Records from a data collection:

########

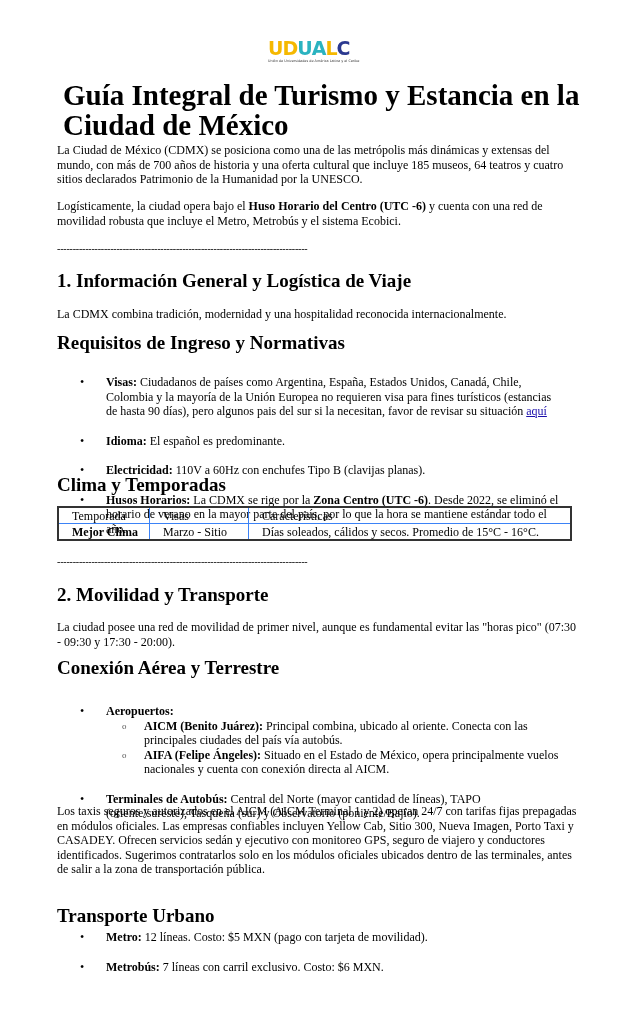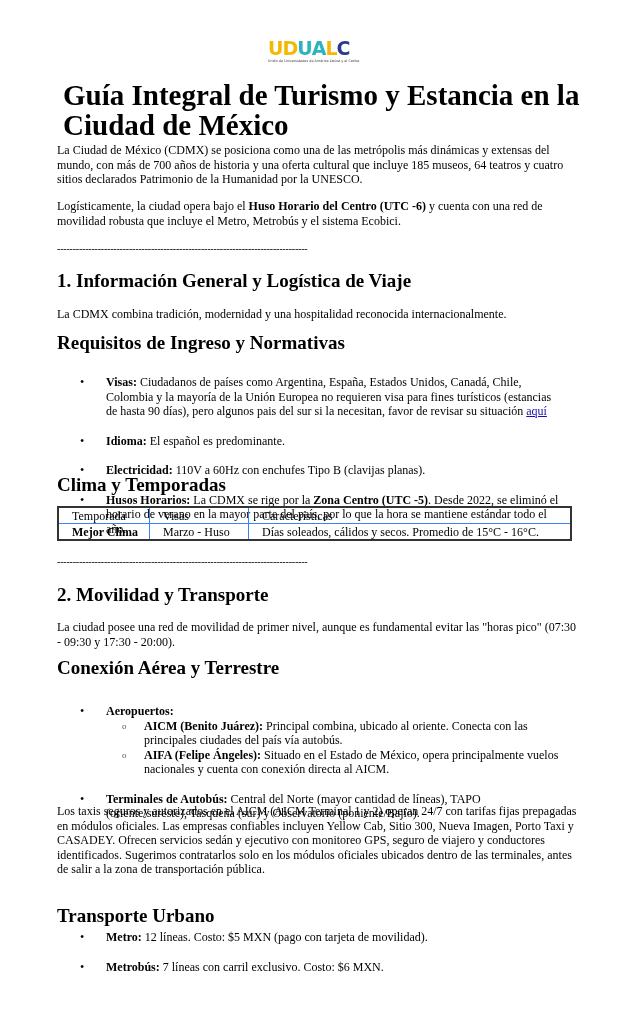--- a/index.html
+++ b/index.html
@@ -67,7 +67,7 @@
     <li><b>Visas:</b><span> Ciudadanos de países como Argentina, España, Estados Unidos, Canadá, Chile, Colombia y la mayoría de la Unión Europea no requieren visa para fines turísticos (estancias de hasta 90 días), pero algunos pais del sur si la necesitan, favor de revisar su situación </span><a href="#">aquí</a></li>
     <li><b>Idioma:</b><span> El español es predominante.</span></li>
     <li><b>Electricidad:</b><span> 110V a 60Hz con enchufes Tipo B (clavijas planas).</span></li>
-    <li><b>Husos Horarios:</b><span> La CDMX se rige por la </span><b>Zona Centro (UTC -5)</b><span>. Desde 2022, se eliminó el horario de verano en la mayor parte del país, por lo que la hora se mantiene estándar todo el año.</span></li>
+    <li><b>Husos Horarios:</b><span> La CDMX se rige por la </span><b>Zona Centro (UTC -6)</b><span>. Desde 2022, se eliminó el horario de verano en la mayor parte del país, por lo que la hora se mantiene estándar todo el año.</span></li>
   </ul>
 
   <h3 style="top:477px">Clima y Temporadas</h3>

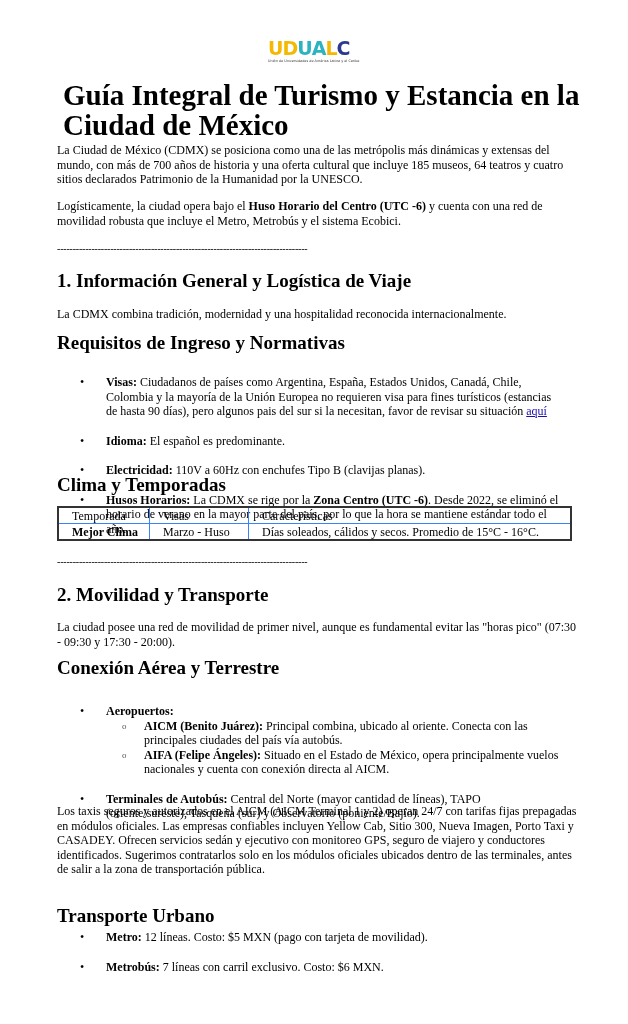--- a/index.html
+++ b/index.html
@@ -81,7 +81,7 @@
     </tr>
     <tr>
       <td><b>Mejor Clima</b></td>
-      <td>Marzo - Huso</td>
+      <td>Marzo - Sitio</td>
       <td>Días soleados, cálidos y secos. Promedio de 15°C - 16°C.</td>
     </tr>
   </tbody>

########

◆ Task instructions ◆
Repeat every record above exactly. Omit the pictures.

◆ Task solution ◆
--- a/index.html
+++ b/index.html
@@ -67,7 +67,7 @@
     <li><b>Visas:</b><span> Ciudadanos de países como Argentina, España, Estados Unidos, Canadá, Chile, Colombia y la mayoría de la Unión Europea no requieren visa para fines turísticos (estancias de hasta 90 días), pero algunos pais del sur si la necesitan, favor de revisar su situación </span><a href="#">aquí</a></li>
     <li><b>Idioma:</b><span> El español es predominante.</span></li>
     <li><b>Electricidad:</b><span> 110V a 60Hz con enchufes Tipo B (clavijas planas).</span></li>
-    <li><b>Husos Horarios:</b><span> La CDMX se rige por la </span><b>Zona Centro (UTC -5)</b><span>. Desde 2022, se eliminó el horario de verano en la mayor parte del país, por lo que la hora se mantiene estándar todo el año.</span></li>
+    <li><b>Husos Horarios:</b><span> La CDMX se rige por la </span><b>Zona Centro (UTC -6)</b><span>. Desde 2022, se eliminó el horario de verano en la mayor parte del país, por lo que la hora se mantiene estándar todo el año.</span></li>
   </ul>
 
   <h3 style="top:477px">Clima y Temporadas</h3>

--- a/index.html
+++ b/index.html
@@ -81,7 +81,7 @@
     </tr>
     <tr>
       <td><b>Mejor Clima</b></td>
-      <td>Marzo - Huso</td>
+      <td>Marzo - Sitio</td>
       <td>Días soleados, cálidos y secos. Promedio de 15°C - 16°C.</td>
     </tr>
   </tbody>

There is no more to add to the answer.